Tuesday, December 21, 2010

Hot coals burn under India's red carpet

Despite his charm offensive that looks like a remix of the India-China friendship chant hummed more than five decades back, Chinese Premier Wen Jiabao's second Indian trip ended last week with many nice words, bumper trade deals, but hardly anything else otherwise.

At the end of his three-day Indian sojourn, Wen reiterated what he told Indian Prime Minister Manmohan Singh during his trip to Beijing in 2008; that India and China relations have "transcended beyond their bilateral dimension and have acquired global and strategic significance".

"Our ties have gone beyond bilateral scope and assumed global responsibility. When China and India have a heart-to-heart
conversation, the whole world will listen, and we have reason to be proud of that," Wen said in a public meeting India after concluding his meeting with Manmohan. "Our endeavors have caught the attention of the world. The world is undergoing major development and changes, we should seize the opportunity and lose no time in deepening our ties."

Beyond those refreshing words and an ambitious trade target, however, Wen's second India trip made little breakthrough in resolving the prickly issues dogging their relationship in the recent years.

There was no clear support on India's ambition to become a permanent member of the UNSC [United Nations Security Council]; no expressed sympathy of the 26/11 terror attacks [on Mumbai]; no mention Pakistan's involvement in exporting terrorism; and no firm assurance on disputing the outstanding border issues.

According to experts, these issues are significant as far as India-China relationship is concerned.

Even as the two countries once claimed that that they been natural friends for decades - ever since the then Indian prime minister Jawaharlal Nehru and his Chinese counterpart Mao Zedong coined the phrase "Hindi-Chini Bhai Bhai" (brothers) - there has been a long legacy of tensions.

In 1962 for instance, the two countries has fought a brief war over their shared 3,500 kilometer border. Decades on, that conflict has raised its ugly head several times.

In past year though there have been some added thorns. Last year for instance, China's practice of issuing visas to people from Indian-administered Kashmir on separate pieces of paper met with intense disapproval from India since China offered the standard visas to other Indians. Since China still hasn't given any explanation for that move, in India it was perceived as China's tacit acceptance of Kashmir as a separate state.

Later India retaliated by refusing to allow a Chinese diplomat to visit its troubled northeastern state of Manipur for a lecture, while bilateral ties received its severest blow in August, when in a "tit-for-tat diplomacy" China refused a visa to a Kashmir-based general.

Beijing's cooperation with India's troubled neighbor Pakistan on missile development, cross-border infrastructure and a deep-water port have been issues that prick New Delhi.

China too is strongly critical about India providing exile to the Tibetan spiritual leader the Dalai Lama, and claims that India's north-eastern state of Arunachal Pradesh as its own.

Besides say sources from the Indian industry lobby Confederation of Indian Industry (CII), even as bilateral trade has been booming, India hasn't really benefited as much as it should have.

Experts say even as India has a negative trade balance of over $19 billion with China, the new trade target speaks volumes for the maturity with which the two countries have managed to separate their business from politics.

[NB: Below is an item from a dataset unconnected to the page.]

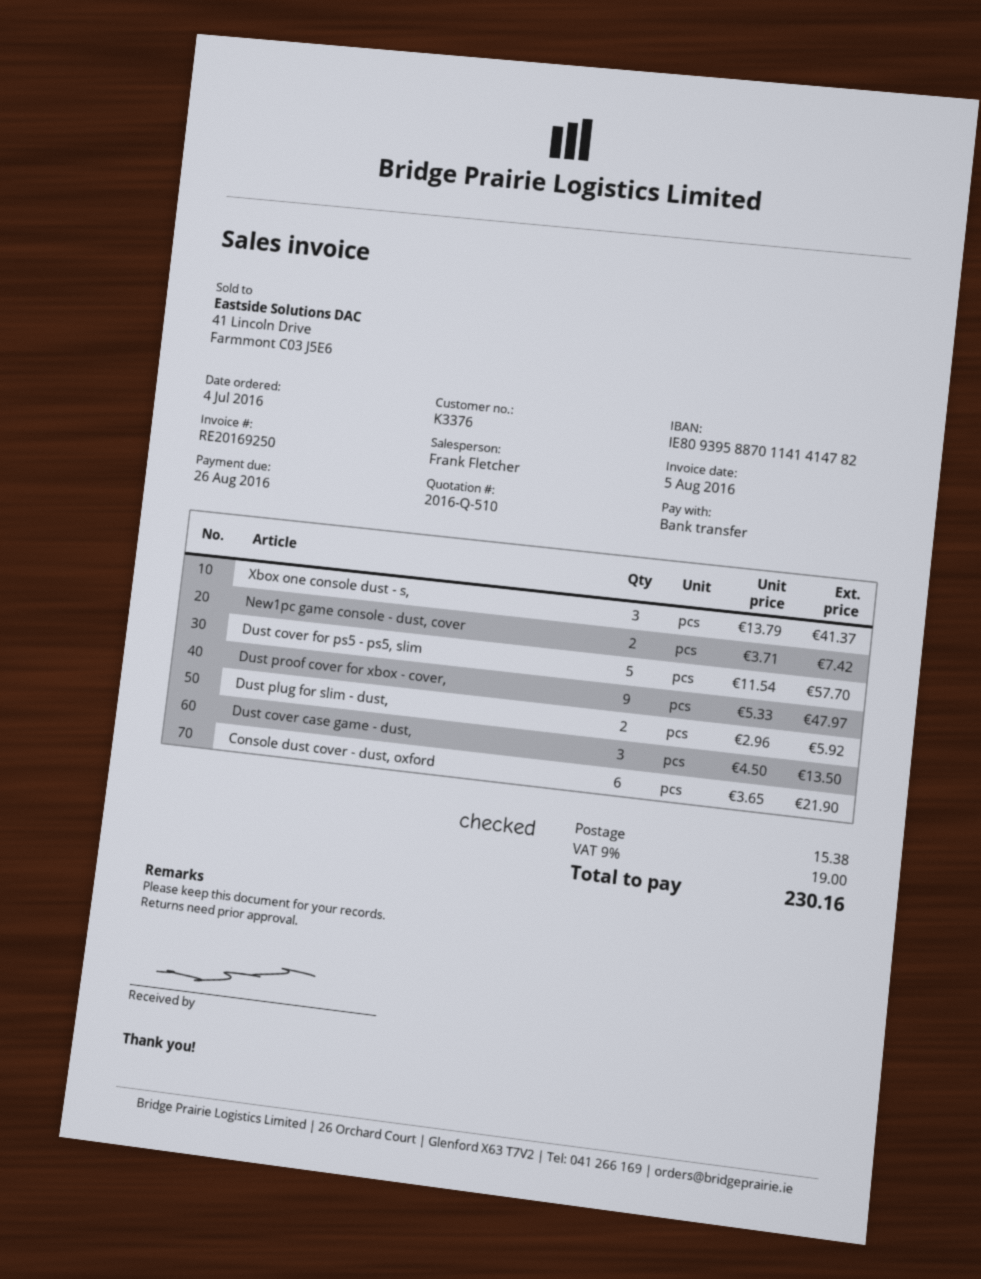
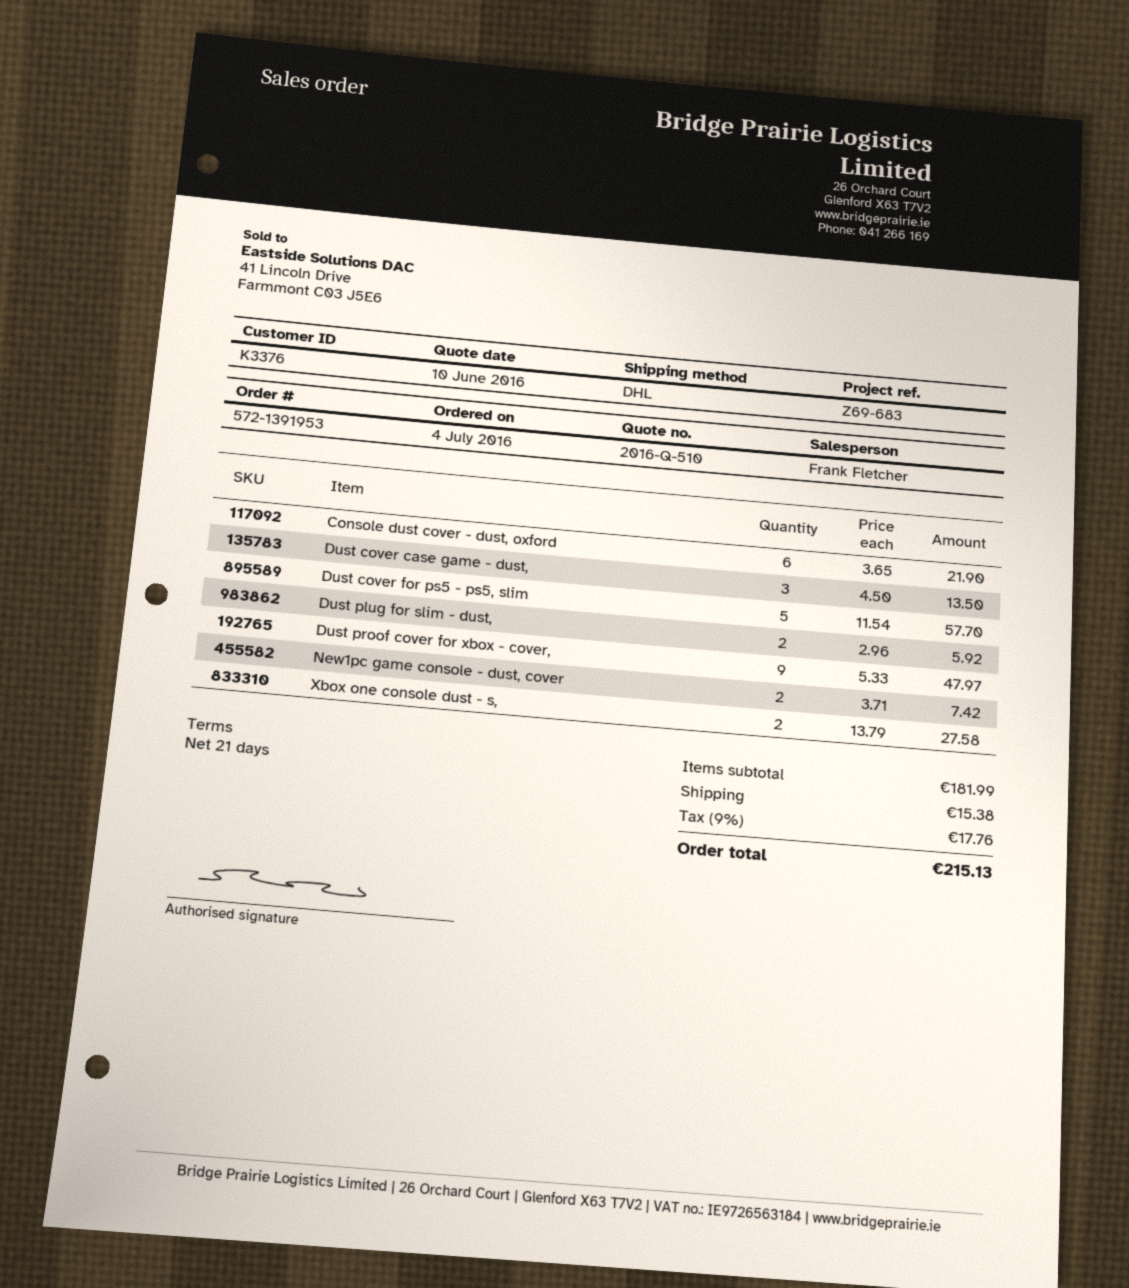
Xbox one console dust - s,: 3 x 13.79 = 41.37 -> 2 x 13.79 = 27.58
tax: 9% = 19.00 -> 9% = 17.76
total: 230.16 -> 215.13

Deals valued at over $16 billion - and numbering more than 48 - were signed in the areas of power, telecom and financial sectors, dwarfing the $10 billion bilateral trade deals - $10 billion-India signed US President Barack Obama just a few weeks earlier.

China also agreed to help India reduce its trade deficit by removing trade barriers, and supporting Indian participation in its national and regional trade fairs, enhance exchange and cooperation of pharmaceutical supervision and expedite completion of negotiations on agriculture products.

This is why, even as Wen's India trip has left many expectations (from the Indian side at least) unfulfilled, according to Gang, it has been significant for achieving something much bigger. "The most important outcome of the premier's visit has been that it has taken the India-China relationship to another level and has set a new base for enhanced mutual trust and further cooperation," he said.